Some priceless Christmas gifts ~ December 20, 1990


David Heiller

Christmas is a time of giving. Sometimes the gifts are worth money. Sometimes they are worth much more.
Take the gift of a phone call home. I called my mother last week, without really planning to. I’d just received a letter from her, and had written recently too. But I needed to talk to her.
I didn’t have much to say. Our Christmas plans, when we could meet in Minneapolis. She talked about the weather in Brownsville, the big snowstorm they had. Noah took the phone, and told her about his deer antler quest, how Grandma Marge at school had promised to bring him one. Then I took the phone again, lingering on small talk, until we said good bye.
After I hung up, I felt better. That calm old voice from home carried with it some inner strength that I needed. Now I realize that phone call was an unknowing gift from Mom.
How about the gift of a walk in the woods? We tramped down an abandoned township road on Saturday afternoon. Binti lead the way, sniffing for squirrels, criss-crossing into the woods on either side.
Binti was moving slower, but never 
turned down a walk, or a Christmas cookie!
It was a joy to watch her, because she’s 11½, and spends more and more of her time in front of the wood stove. She’s stiff in the rear, and almost totally deaf, but there she was, the old Binti, tail wagging, nose to the ground but always keeping us in sight with that radar that dogs seem to have, always knowing where they are and where YOU are.
I must have gone soft on the walk too, because when we stopped for a cup of tea and some cookies, we handed one to Binti. I repeat: WE GAVE A CHRISTMAS COOKIE TO OUR DOG. Never in Binti’s long history has this happened. She seemed to know it too, because she had the cookie chewed and swallowed before we could blink, like she didn’t want us to change our mind. Maybe she knew it was a Christmas gift.
Walks have a lot of gifts, like seeing a couple of deer take off from their snack of poplar bark, bounding across the trail in front of you, then watching a seven-year-old boy leave a slice of apple at that spot, for the deer to find as a treat.
Having that little boy’s hand fit like a glove into your hand as you walk, looking at tracks and searching the ground for the elusive deer antler. These are all great gifts.
I mostly did a ridiculous number of cookies myself,
but when I could get together with my friend
 Carolyn, we made sandbakkels. David loved them!
Cookies are, too. Cindy has been baking almost nonstop, with the help of us kids now and then: Santa’s Thumbprints and peppernuts, Russian teacakes and sugar cookies, rosettes and chocolate cookies.
The cookies seem to grow endlessly on the counter, row upon row, filling Tupperware and freezers and kids and dads.
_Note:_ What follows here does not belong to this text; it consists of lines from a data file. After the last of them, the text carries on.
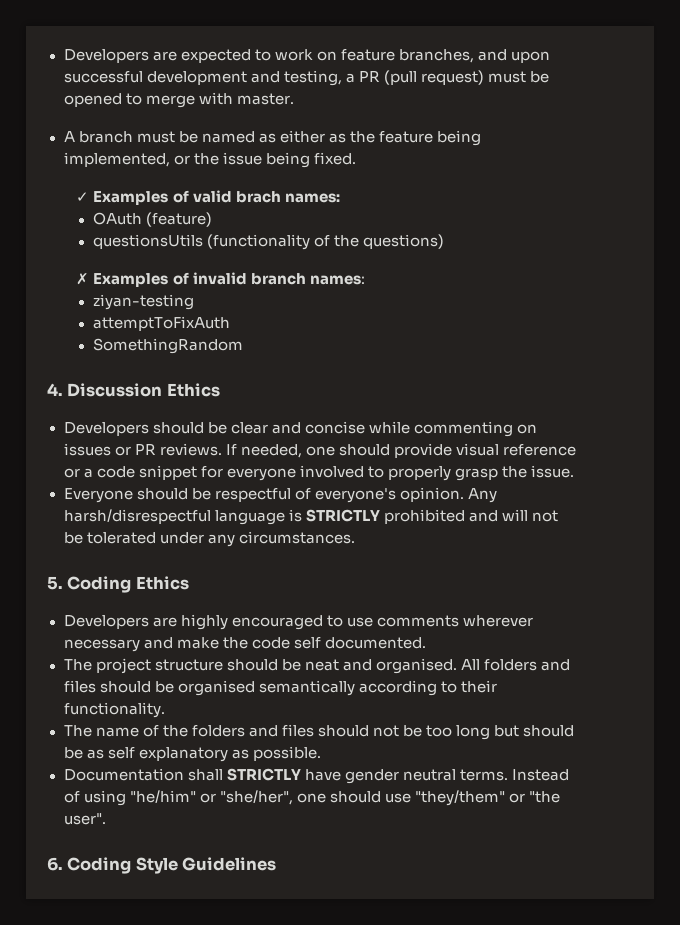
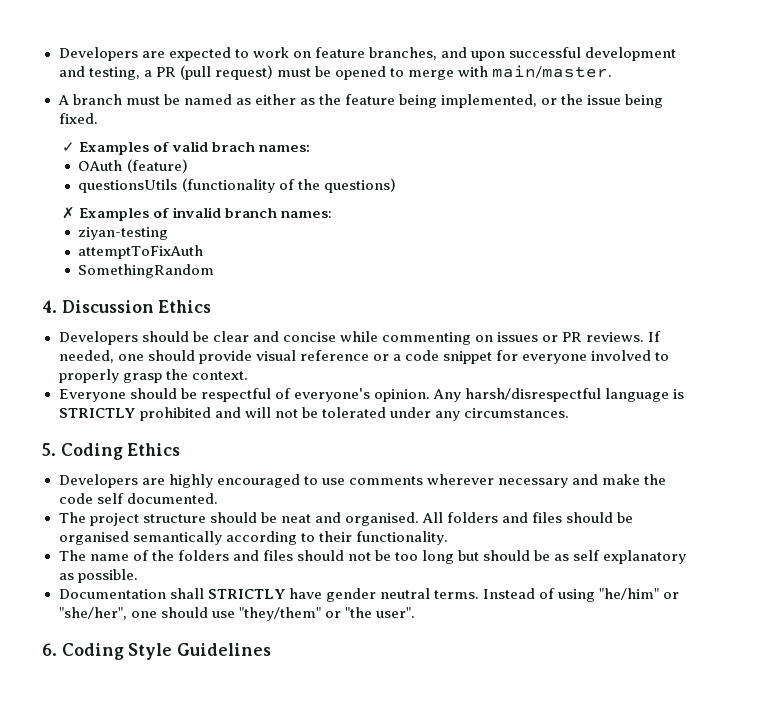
[236,93,294,105] master. -> [492,65,613,78] main/master.
[531,465,575,478] issue. -> [191,371,248,380] context.

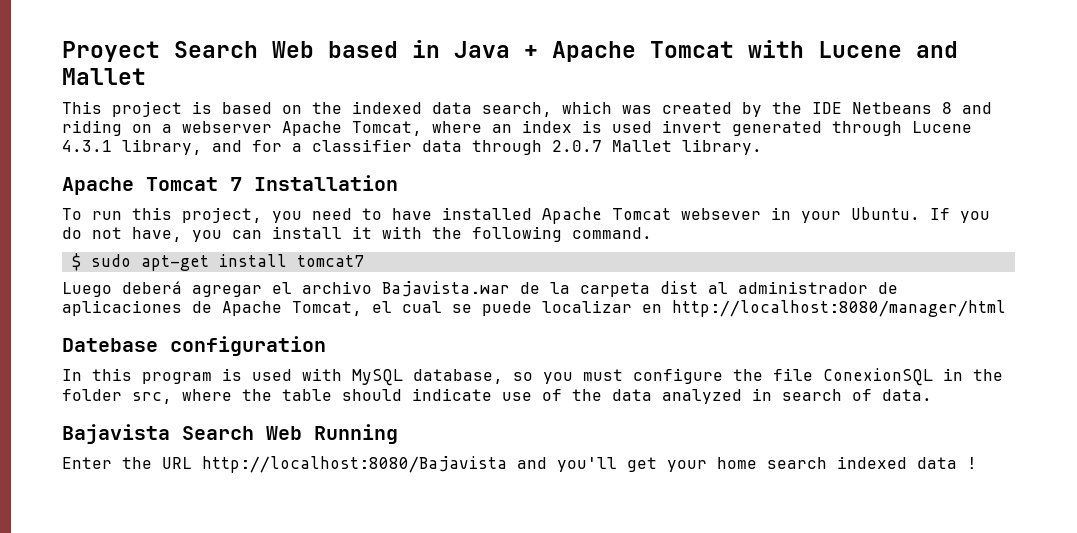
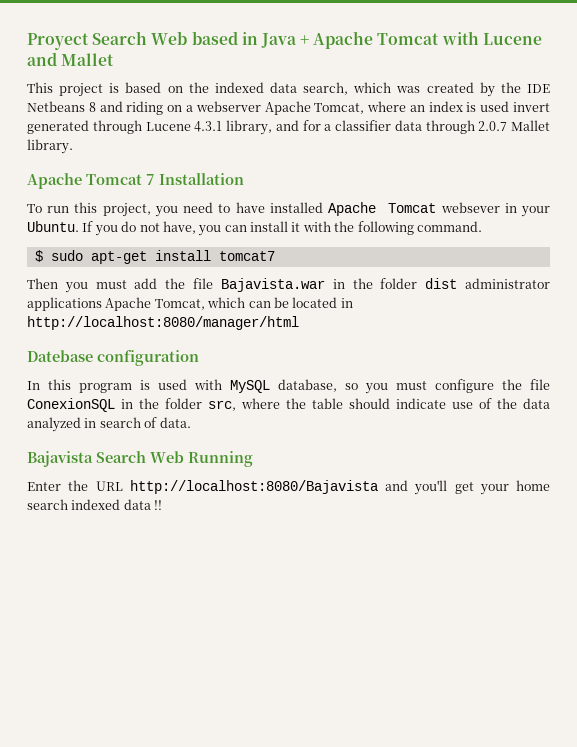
[62,281,898,297] [62,300,662,316] Luego deberá agregar el archivo Bajavista.war de la carpeta dist al administrador de aplicaciones de Apache Tomcat, el cual se puede localizar en -> [27,278,550,293] [27,297,353,311] Then you must add the file Bajavista.war in the folder dist administrator applications Apache Tomcat, which can be located in
[967,457,977,469] ! -> [154,500,163,510] !!

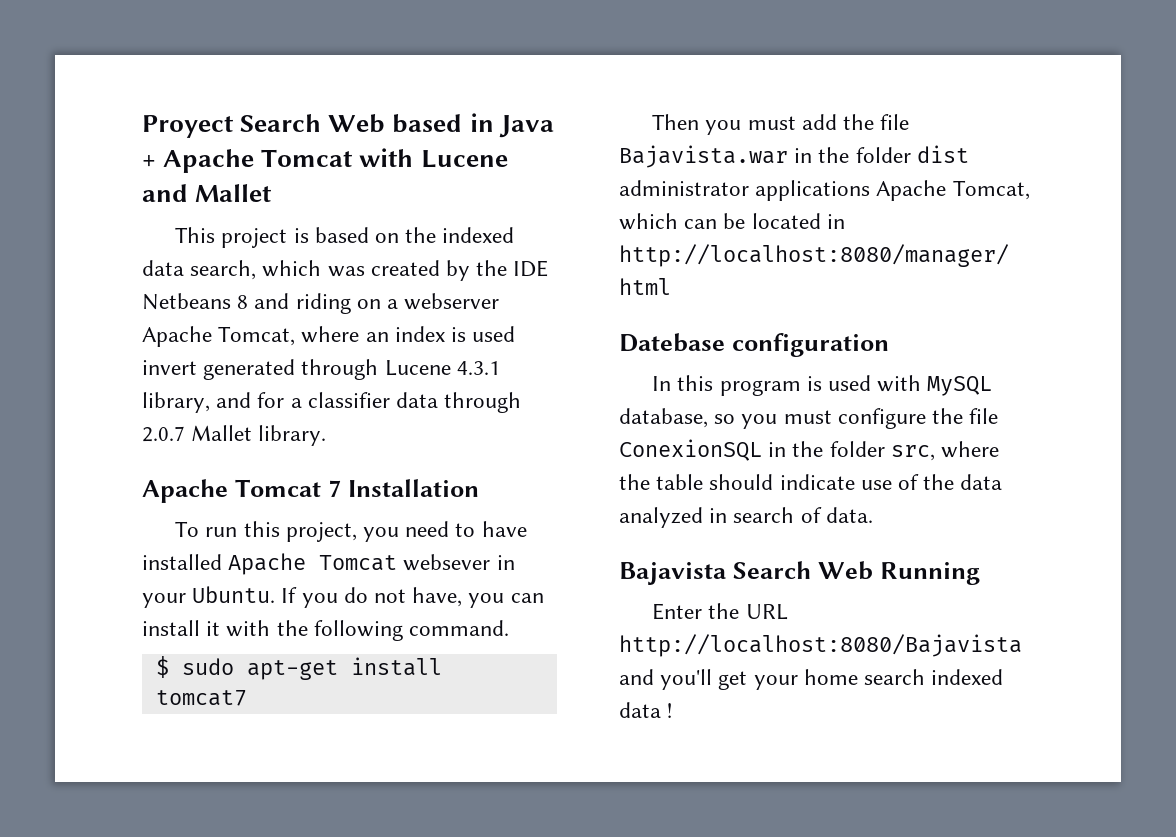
[154,500,163,510] !! -> [667,703,673,718] !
When I got up last Saturday morning, and saw a counter full of peanut blossoms, I thought for a split second, “Not more cookies!” But in the next instant, I came to my senses and realized, “You can never, I repeat, NEVER, have enough Christmas cookies.” Cookies are a Christmas gift, all right.
These are a few of those Christmas gifts that are worth more than anything you can find at the store. You’ve got your own special ones too, and I hope you enjoy them. Have a merry Christmas.